Point 44 : « Or, la circonstance que l’information relative au refus d’embarquement a été communiquée à l’avance au passager non pas par le transporteur aérien effectif, mais par l’organisateur de voyages ne saurait conduire à une interprétation différente de ces dispositions. »
Point 45 : « En second lieu, il découle de la jurisprudence de la Cour que le transporteur aérien effectif peut être tenu pour responsable des informations erronées relatives au report ou à l’annulation d’un vol que l’organisateur de voyages a communiquées aux passagers ».
Point 47 : « […] dans le cadre de l’article 3, paragraphe 2, sous a) et b), du règlement no 261/2004, les passagers aériens peuvent se fier indistinctement aux informations transmises par le transporteur aérien effectif ou par l’organisateur de voyages concernant l’heure
d’embarquement ou leur transfert sur un autre vol. »
Point 48 : « […] règlement no 261/2004. Dans cette perspective, ce règlement vise à ce que le risque que des organisateurs de voyages fournissent des informations inexactes aux passagers dans le cadre de leurs activités soit assumé par le transporteur aérien.

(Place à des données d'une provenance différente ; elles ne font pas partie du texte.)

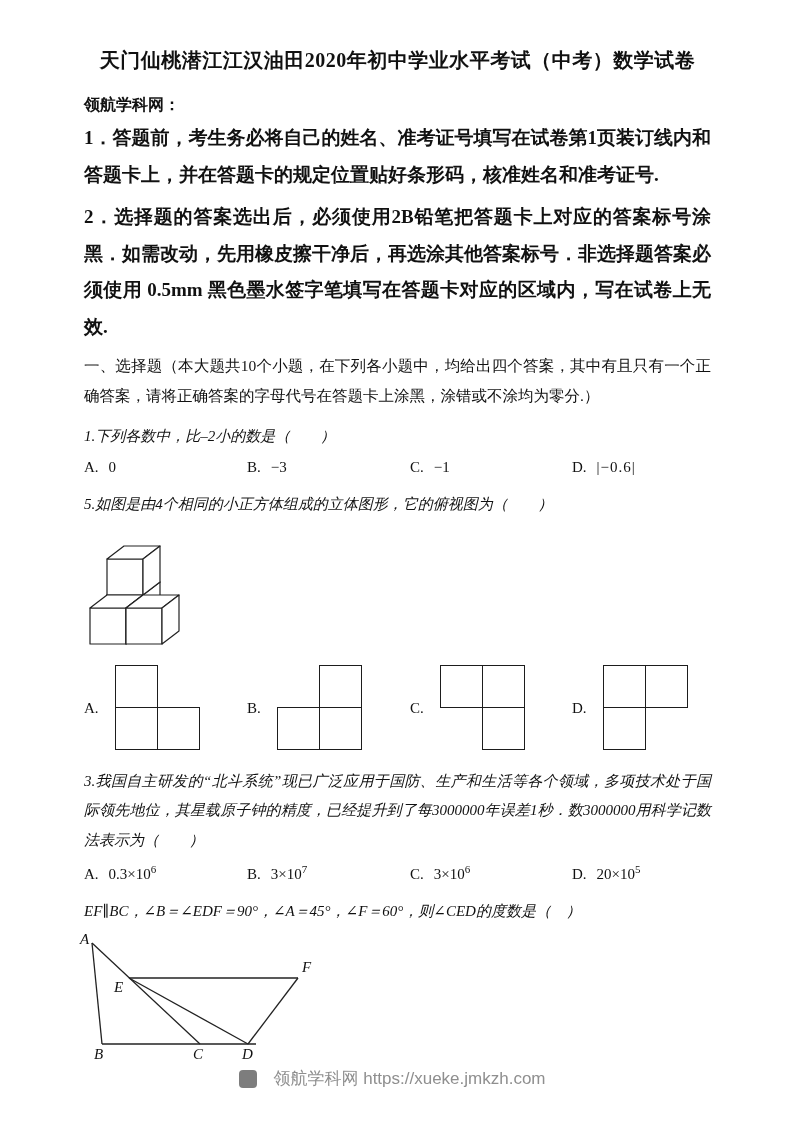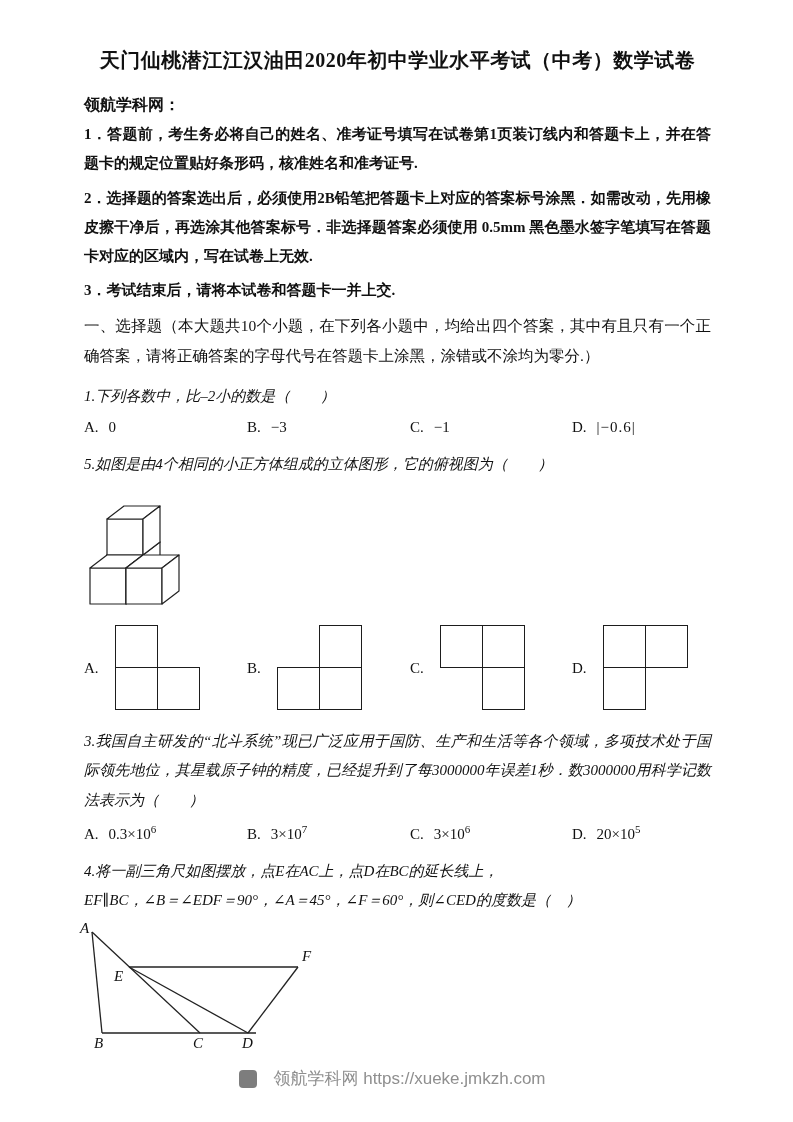--- a/index.html
+++ b/index.html
@@ -11,7 +11,7 @@
   .title { text-align:center; font-weight:bold; font-size:20px; line-height:1.4; margin-bottom:16px; letter-spacing:0.5px; }
 
   .notice-heading { font-weight:bold; font-size:16px; line-height:1.9; }
-  .notice-item { font-weight:bold; font-size:15px; line-height:1.92; margin-bottom:6px; text-align:justify; }
+  .notice-item { font-weight:bold; font-size:19px; line-height:1.92; margin-bottom:6px; text-align:justify; }
 
   .section-heading { font-weight:normal; font-size:15.5px; line-height:1.95; margin:6px 0 10px 0; text-align:justify; }
 

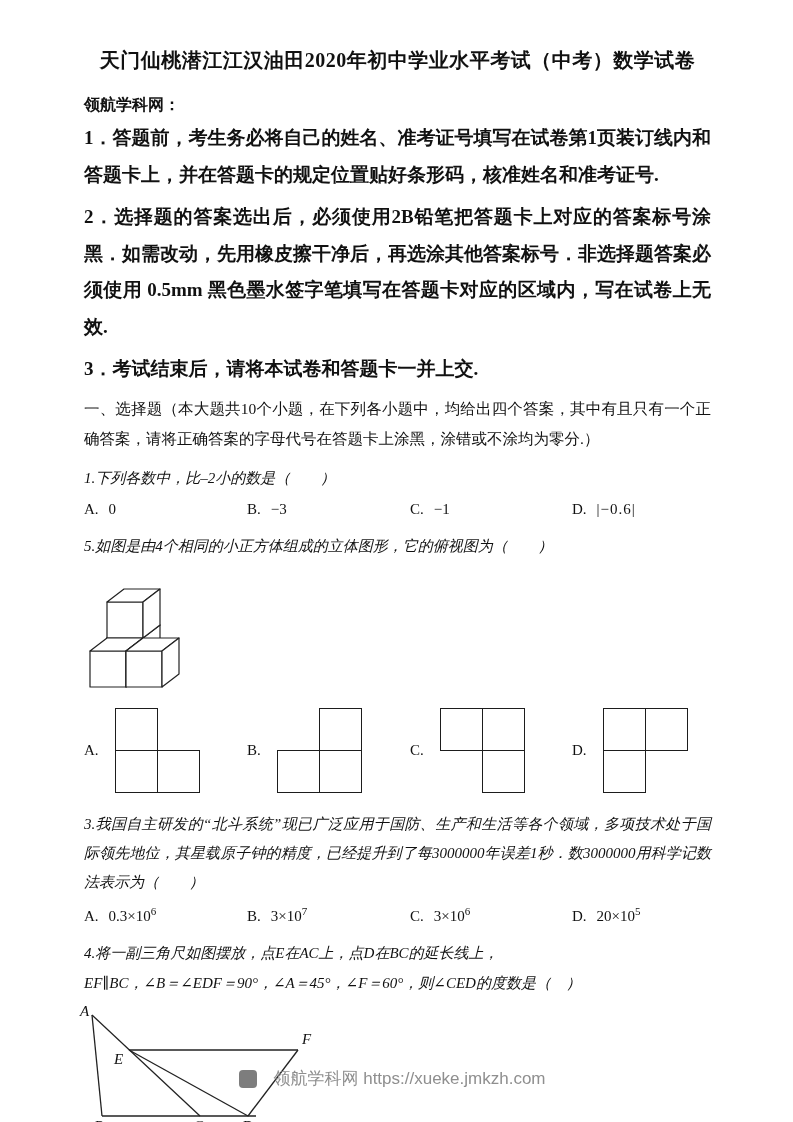--- a/index.html
+++ b/index.html
@@ -57,7 +57,6 @@
     <div class="notice-heading">领航学科网：</div>
     <p class="notice-item">1．答题前，考生务必将自己的姓名、准考证号填写在试卷第1页装订线内和答题卡上，并在答题卡的规定位置贴好条形码，核准姓名和准考证号.</p>
     <p class="notice-item">2．选择题的答案选出后，必须使用2B铅笔把答题卡上对应的答案标号涂黑．如需改动，先用橡皮擦干净后，再选涂其他答案标号．非选择题答案必须使用 0.5mm 黑色墨水签字笔填写在答题卡对应的区域内，写在试卷上无效.</p>
-    <p class="notice-item">3．考试结束后，请将本试卷和答题卡一并上交.</p>
 
     <div class="section-heading">一、选择题（本大题共10个小题，在下列各小题中，均给出四个答案，其中有且只有一个正确答案，请将正确答案的字母代号在答题卡上涂黑，涂错或不涂均为零分.）</div>
 

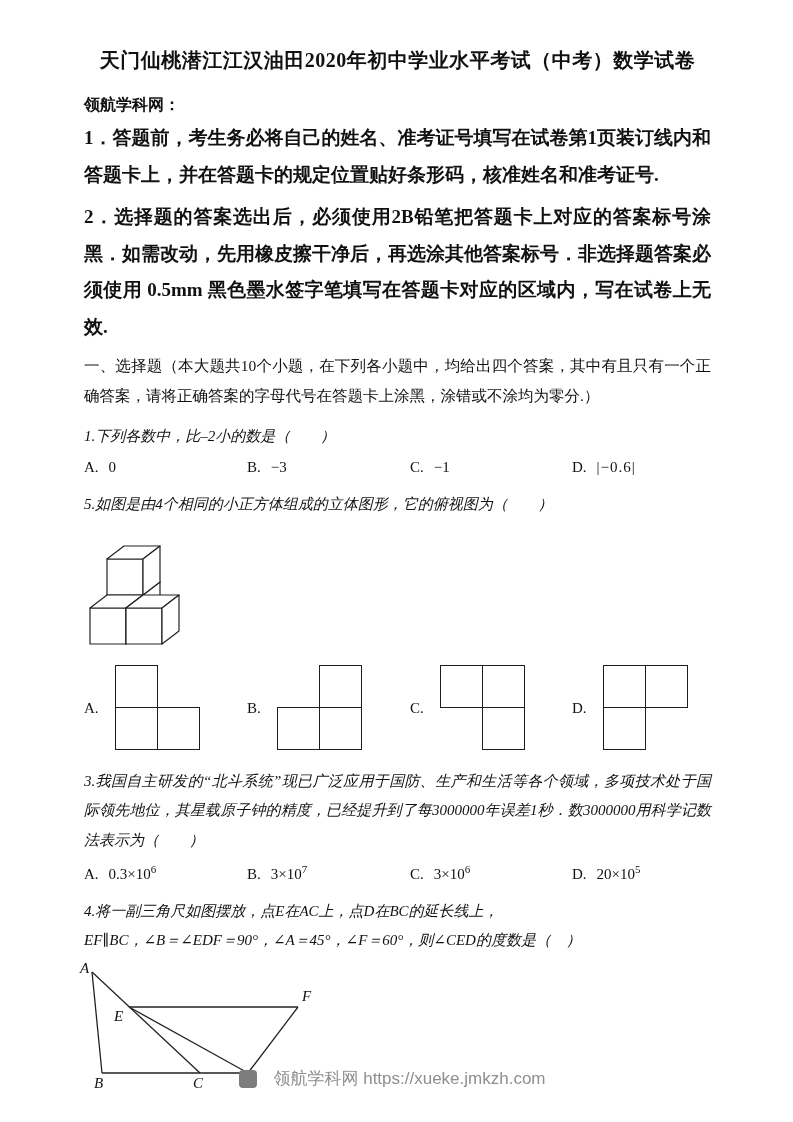--- a/index.html
+++ b/index.html
@@ -141,7 +141,6 @@
     </div>
 
     <div class="q-block">
-      <div class="q-text">4.将一副三角尺如图摆放，点E在AC上，点D在BC的延长线上，</div>
       <div class="q-text">EF∥BC，∠B＝∠EDF＝90°，∠A＝45°，∠F＝60°，则∠CED的度数是（　）</div>
 
       <div class="fig-triangle">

En effet, le passager ne participant pas à la relation existant entre le transporteur aérien et l’organisateur de voyages, il ne saurait être exigé de lui qu’il se procure des informations à cet égard (voir, en ce sens, arrêt du 21 décembre 2021, Azurair e.a., C-146/20, C-188/20, C-196/20 et C-270/20, EU:C:2021:1038, points 48 et 49). »

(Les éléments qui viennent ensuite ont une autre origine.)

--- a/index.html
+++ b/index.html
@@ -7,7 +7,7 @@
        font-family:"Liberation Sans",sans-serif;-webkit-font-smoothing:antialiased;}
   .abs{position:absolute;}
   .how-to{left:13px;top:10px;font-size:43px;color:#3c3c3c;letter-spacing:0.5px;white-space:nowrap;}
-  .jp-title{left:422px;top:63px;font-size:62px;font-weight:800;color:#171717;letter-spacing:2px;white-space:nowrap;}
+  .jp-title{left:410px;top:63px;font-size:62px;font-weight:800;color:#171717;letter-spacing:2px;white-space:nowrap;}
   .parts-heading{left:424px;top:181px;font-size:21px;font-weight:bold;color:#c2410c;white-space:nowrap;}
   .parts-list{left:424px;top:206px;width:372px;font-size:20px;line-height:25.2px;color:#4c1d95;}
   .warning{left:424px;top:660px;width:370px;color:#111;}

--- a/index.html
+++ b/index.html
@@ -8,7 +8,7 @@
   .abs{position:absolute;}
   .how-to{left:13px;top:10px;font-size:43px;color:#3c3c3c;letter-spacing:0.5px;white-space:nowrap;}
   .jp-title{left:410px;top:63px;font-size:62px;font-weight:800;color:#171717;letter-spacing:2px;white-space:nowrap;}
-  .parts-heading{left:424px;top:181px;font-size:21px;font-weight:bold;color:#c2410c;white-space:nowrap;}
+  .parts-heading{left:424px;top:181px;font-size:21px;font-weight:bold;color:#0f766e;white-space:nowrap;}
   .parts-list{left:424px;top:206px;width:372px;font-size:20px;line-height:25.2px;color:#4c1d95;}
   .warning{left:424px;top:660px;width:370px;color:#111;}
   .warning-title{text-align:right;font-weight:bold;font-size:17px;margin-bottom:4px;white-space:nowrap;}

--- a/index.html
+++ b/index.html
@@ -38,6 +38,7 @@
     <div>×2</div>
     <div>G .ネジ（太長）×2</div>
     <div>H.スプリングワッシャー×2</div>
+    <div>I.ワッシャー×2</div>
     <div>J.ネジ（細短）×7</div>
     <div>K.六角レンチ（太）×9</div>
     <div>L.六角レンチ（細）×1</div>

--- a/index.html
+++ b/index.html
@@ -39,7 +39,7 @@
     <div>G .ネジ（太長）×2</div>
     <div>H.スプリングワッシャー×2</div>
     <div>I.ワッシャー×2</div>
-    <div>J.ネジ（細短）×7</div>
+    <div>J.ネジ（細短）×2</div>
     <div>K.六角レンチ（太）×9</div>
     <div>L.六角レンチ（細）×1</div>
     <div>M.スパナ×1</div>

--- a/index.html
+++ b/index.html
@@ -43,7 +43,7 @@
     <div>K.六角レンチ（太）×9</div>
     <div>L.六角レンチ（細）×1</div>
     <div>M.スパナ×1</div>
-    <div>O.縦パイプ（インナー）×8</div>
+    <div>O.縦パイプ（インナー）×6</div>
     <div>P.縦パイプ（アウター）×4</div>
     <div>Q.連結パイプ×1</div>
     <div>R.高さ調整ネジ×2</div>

Point 52 : « […] Or, l’article 2, sous d), de ce règlement définit l’« organisateur de voyages » comme un organisateur, au sens de l’article 3, point 8, de la directive 2015/2302, « à l’exclusion d’un transporteur aérien ». Dès lors, suivre le raisonnement de E aboutirait au résultat paradoxal qu’un vol charter ne serait pas assuré par un transporteur aérien effectif, puisque cette qualité ne serait alors reconnue ni à la compagnie charter ni à l’organisateur de voyages.

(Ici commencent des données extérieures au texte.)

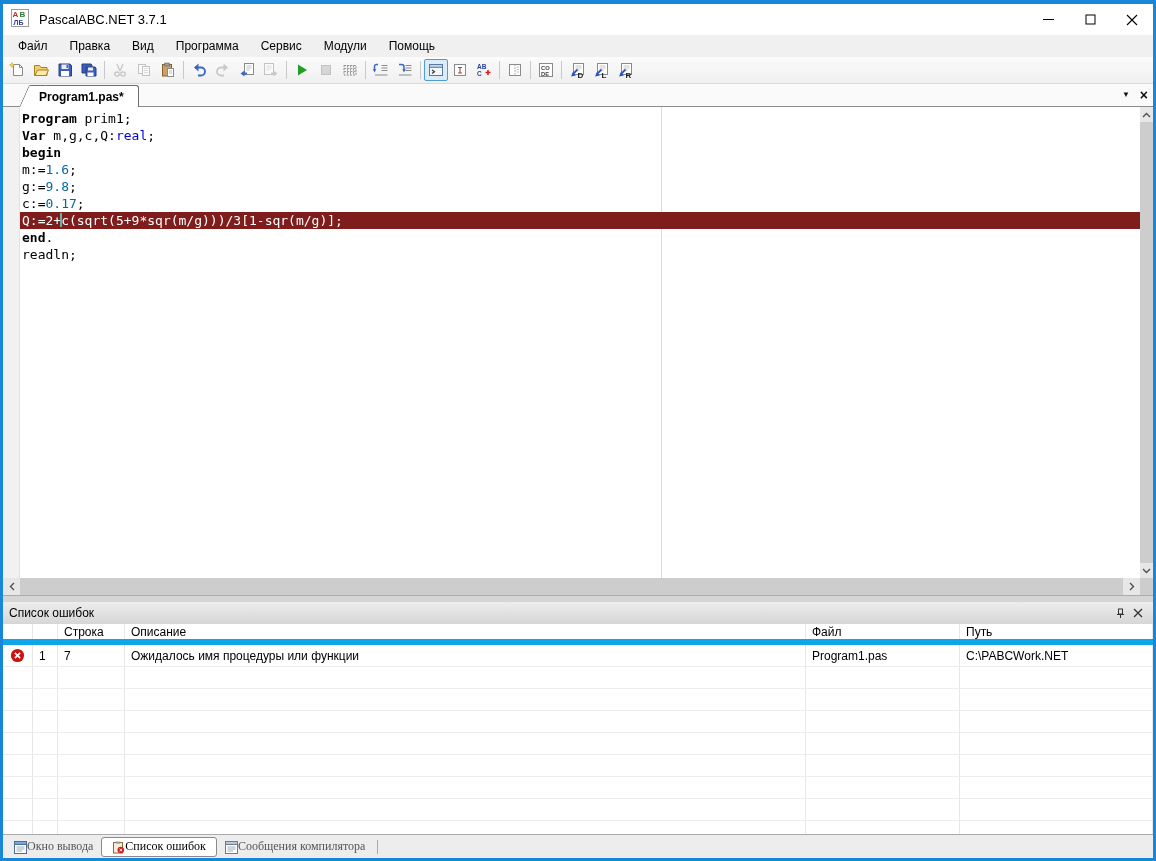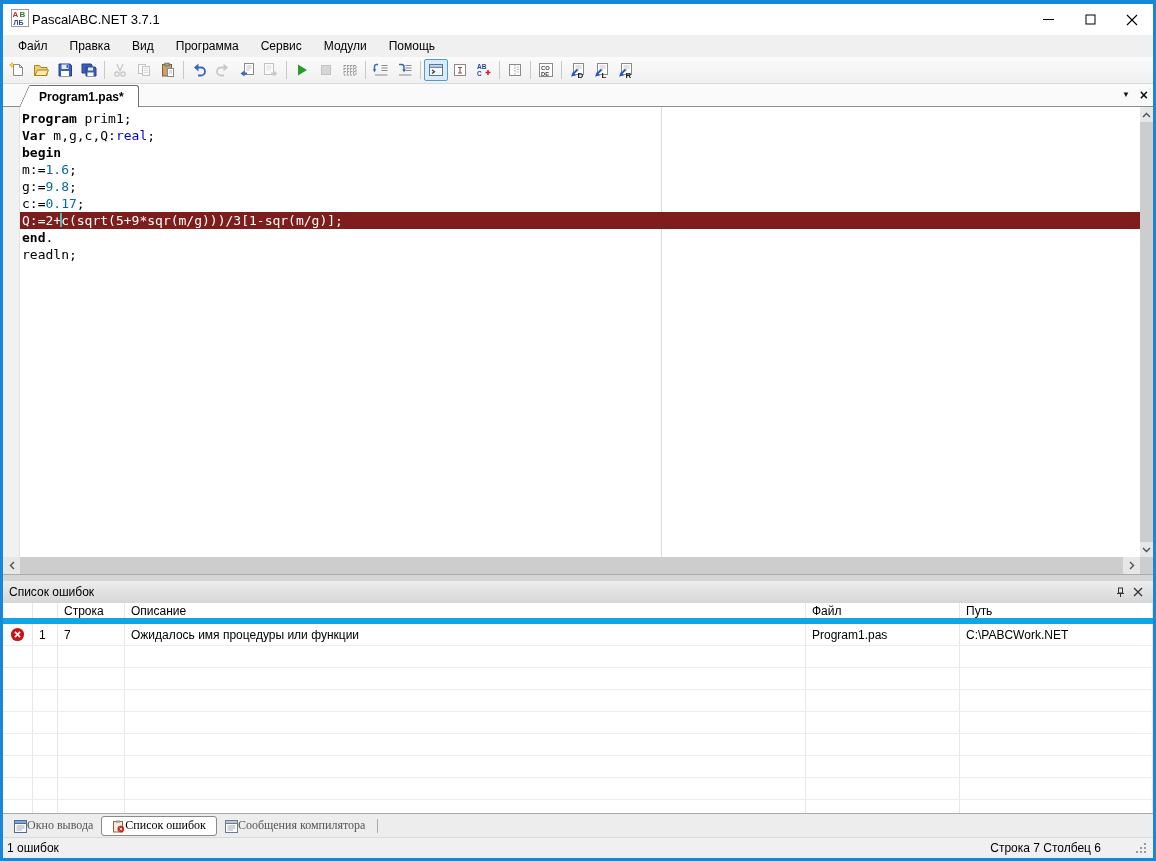--- a/index.html
+++ b/index.html
@@ -12,7 +12,7 @@
   }
   
   .titlebar{height:31px;background:#fff;display:flex;align-items:center;padding:0 0 0 8px;flex:0 0 auto;}
-  .titlebar .title{font-size:13px;color:#000;margin-left:3px;flex:1;}
+  .titlebar .title{font-size:13px;color:#000;margin-left:10px;flex:1;}
   .wincontrols{display:flex;height:100%;}
   .wbtn{width:42px;height:100%;display:flex;align-items:center;justify-content:center;}
   

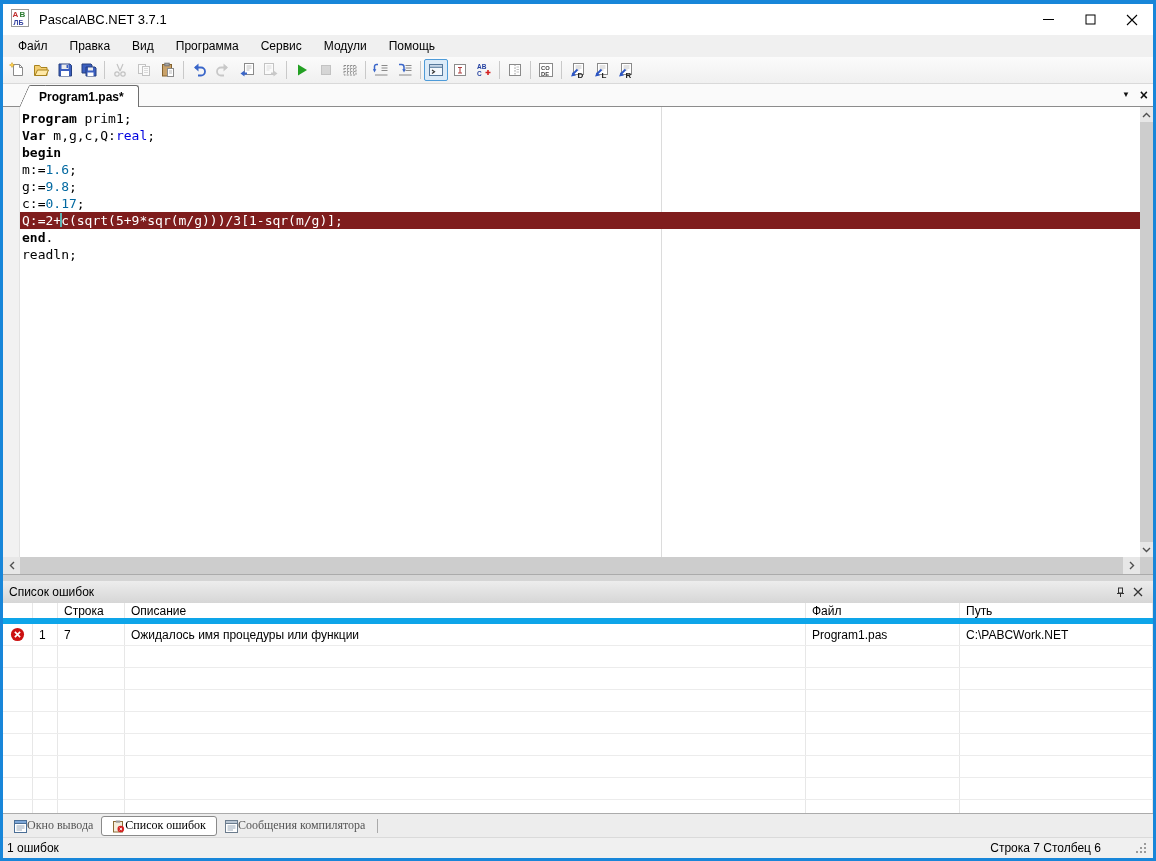--- a/index.html
+++ b/index.html
@@ -547,22 +547,6 @@
       <div class="btab-sep"></div>
     </div>
 
-  <div class="statusbar">
-    <span class="status-left">1 ошибок</span>
-    <span class="status-pos">Строка 7 Столбец 6</span>
-    <span class="grip">
-        <svg width="13" height="13" viewBox="0 0 13 13">
-          <g fill="#9a9a9a">
-            <rect x="9" y="1" width="2" height="2"></rect>
-            <rect x="9" y="5" width="2" height="2"></rect>
-            <rect x="5" y="5" width="2" height="2"></rect>
-            <rect x="9" y="9" width="2" height="2"></rect>
-            <rect x="5" y="9" width="2" height="2"></rect>
-            <rect x="1" y="9" width="2" height="2"></rect>
-          </g>
-        </svg>
-      </span>
-  </div>
 
 </div>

Étant précisé que l’article 4, dont il est question, est relatif au refus d’embarquement, le dispositif de l’arrêt est le suivant :
« L’article 4, paragraphe 3, du règlement (CE) no 261/2004 du Parlement européen et du Conseil, du 11 février 2004, […], lu en combinaison avec l’article 2, sous j), du règlement no 261/2004, doit être interprété en ce sens que :
un passager aérien qui disposait, dans le cadre d’un voyage à forfait, d’une réservation confirmée pour un vol peut demander au transporteur aérien effectif l’indemnisation prévue à l’article 7, paragraphe 1, de ce règlement, dans l’hypothèse où l’organisateur de ce voyage a, sans en informer préalablement ce transporteur, avisé ce passager que le vol initialement prévu ne serait pas assuré, alors même que ce vol a été opéré comme prévu.«
A bien noter : l’article 4 prévoit que l’indemnisation, en cas de refus d’embarquement, doit avoir lieu « immédiatement ». En conséquence, il ne faut pas oublier de demander au tribunal de condamner la compagnie aérienne à l’intérêt légal sur le montant de l’indemnisation (250, 400, ou 600 euros par passager payant, suivant la distance) à compter de la date du vol en cause.